#### Exercise prompt
Copy, exactly and without additions, every line in the records below from the one holding "discount: 10.01 -> 25.00" through the one holding "total: 224.34 -> 164.56", both ends included.

::: Recorded data

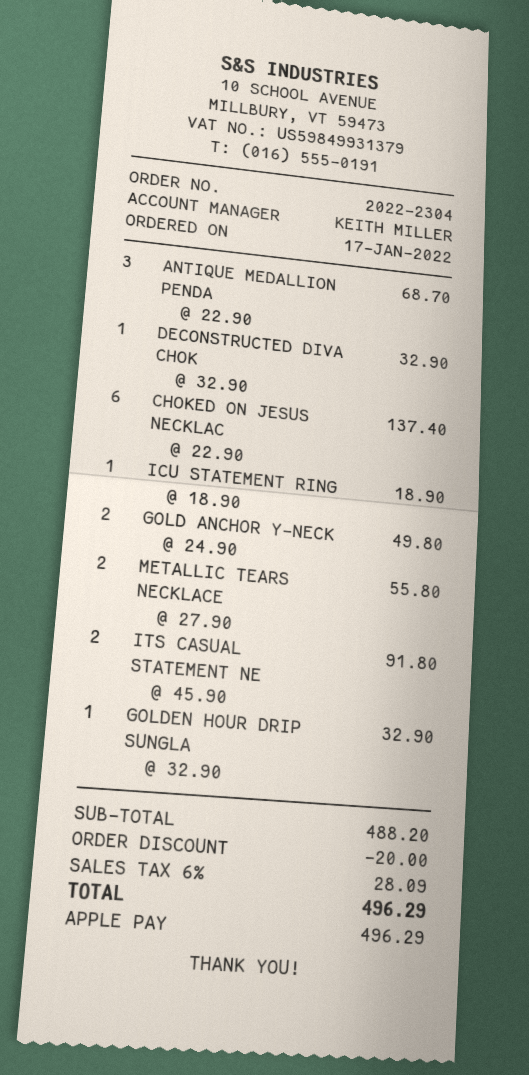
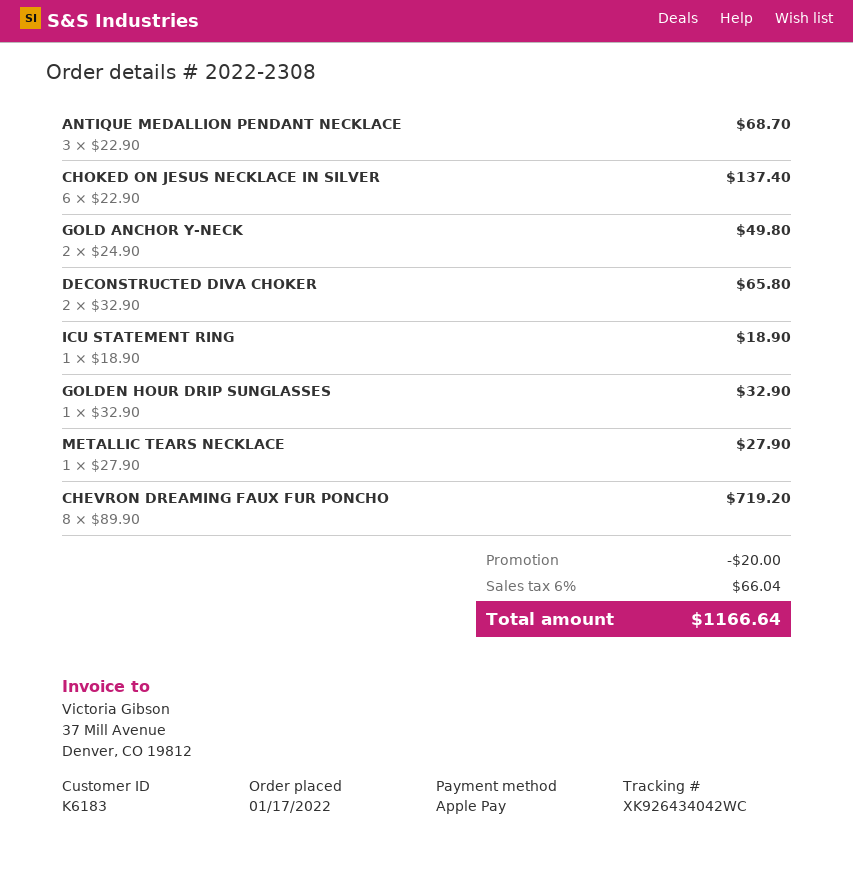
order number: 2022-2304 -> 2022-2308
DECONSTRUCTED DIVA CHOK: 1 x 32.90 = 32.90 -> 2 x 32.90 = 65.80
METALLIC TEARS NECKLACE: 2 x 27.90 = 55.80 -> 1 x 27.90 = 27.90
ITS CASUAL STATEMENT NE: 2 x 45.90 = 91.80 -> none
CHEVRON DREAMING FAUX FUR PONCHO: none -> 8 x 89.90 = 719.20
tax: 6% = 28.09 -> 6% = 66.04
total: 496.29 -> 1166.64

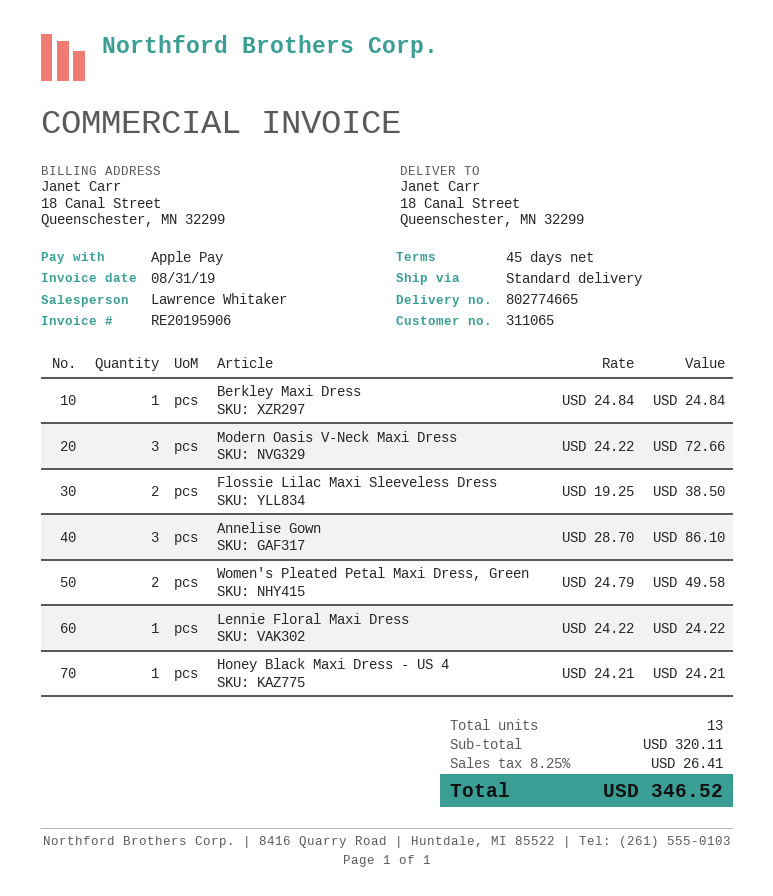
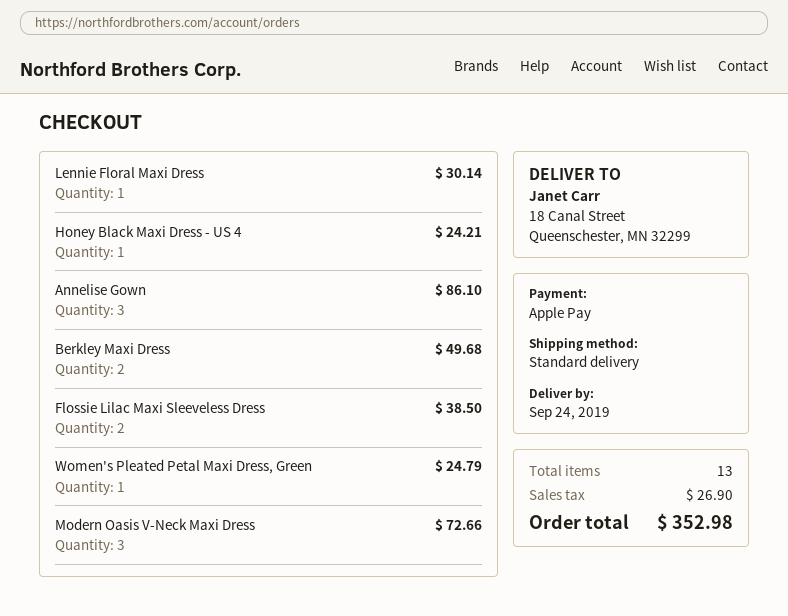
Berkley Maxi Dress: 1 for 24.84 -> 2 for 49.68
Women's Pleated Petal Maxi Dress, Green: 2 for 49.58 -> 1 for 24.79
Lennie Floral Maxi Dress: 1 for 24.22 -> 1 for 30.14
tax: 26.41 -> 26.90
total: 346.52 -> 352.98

::::::
::: Recorded data

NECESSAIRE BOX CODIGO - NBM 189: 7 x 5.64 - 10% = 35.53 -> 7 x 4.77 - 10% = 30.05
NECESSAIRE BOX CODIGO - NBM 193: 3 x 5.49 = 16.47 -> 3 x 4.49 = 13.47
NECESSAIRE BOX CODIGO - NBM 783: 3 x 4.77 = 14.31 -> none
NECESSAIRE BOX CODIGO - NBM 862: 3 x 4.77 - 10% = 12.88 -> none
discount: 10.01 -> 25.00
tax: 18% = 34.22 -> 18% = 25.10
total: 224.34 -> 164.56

::::::
::: Recorded data

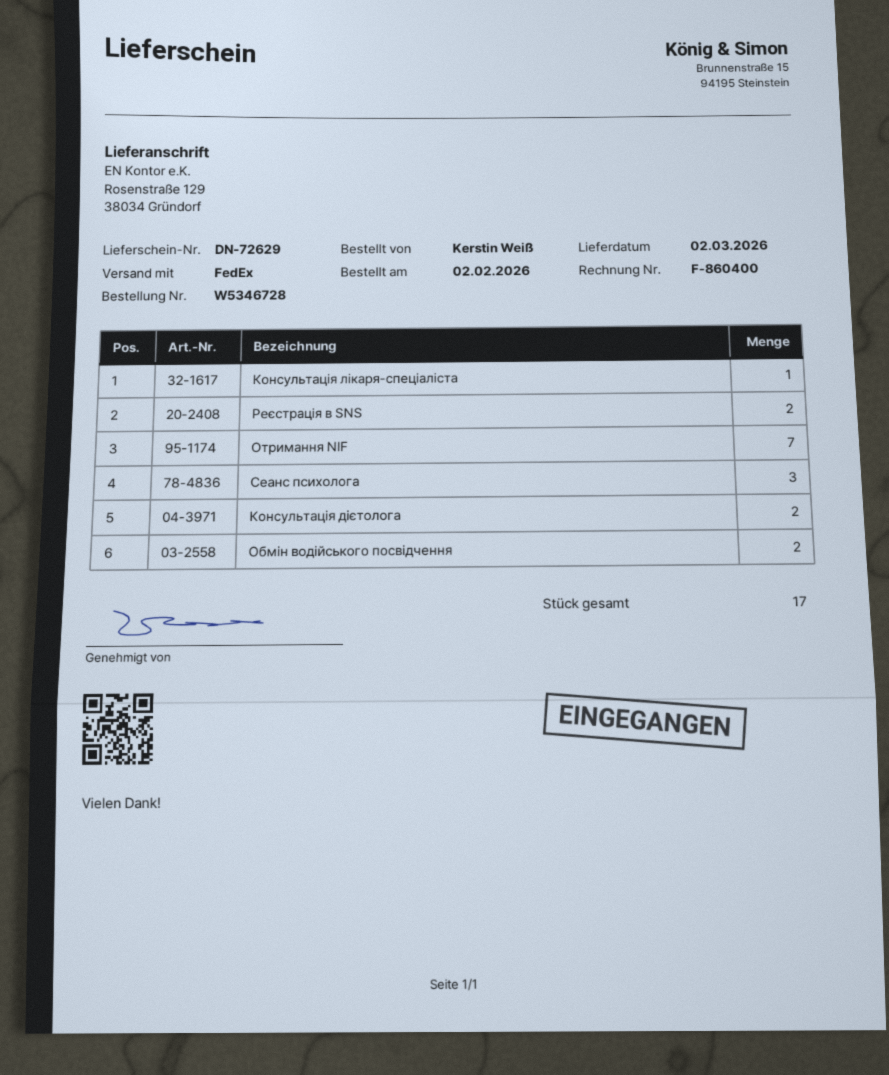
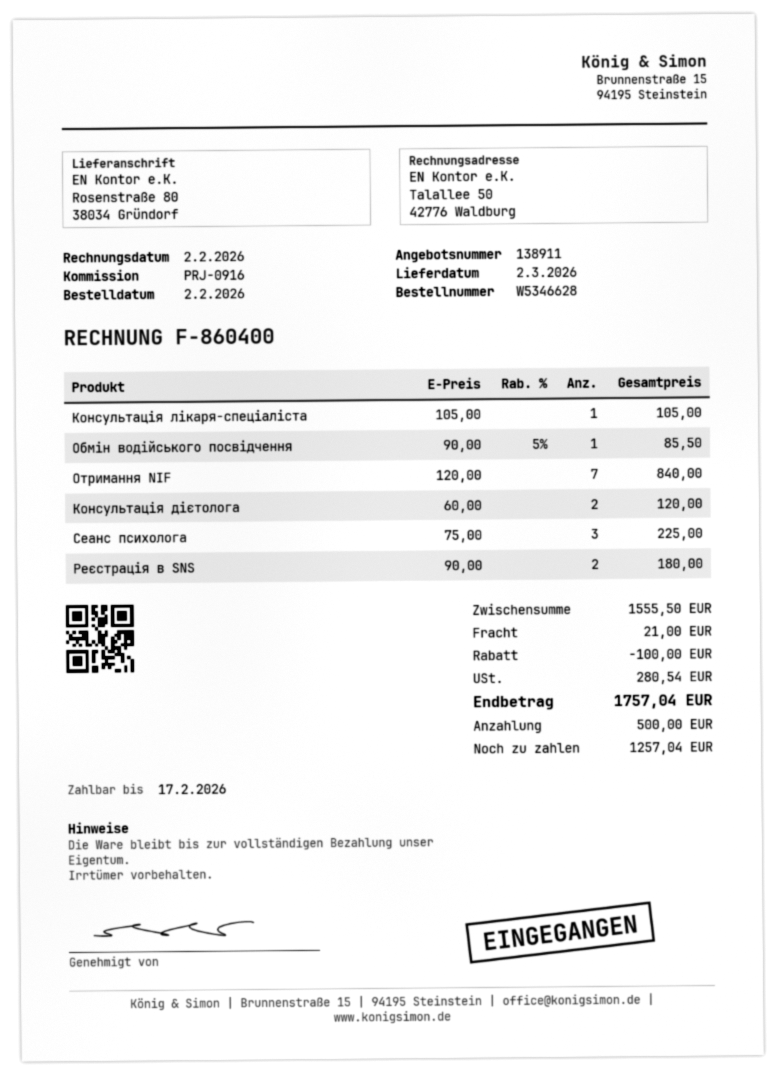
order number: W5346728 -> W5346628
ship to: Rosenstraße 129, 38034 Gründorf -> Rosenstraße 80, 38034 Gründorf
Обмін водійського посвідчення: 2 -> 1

::::::

#### Task answer
discount: 10.01 -> 25.00
tax: 18% = 34.22 -> 18% = 25.10
total: 224.34 -> 164.56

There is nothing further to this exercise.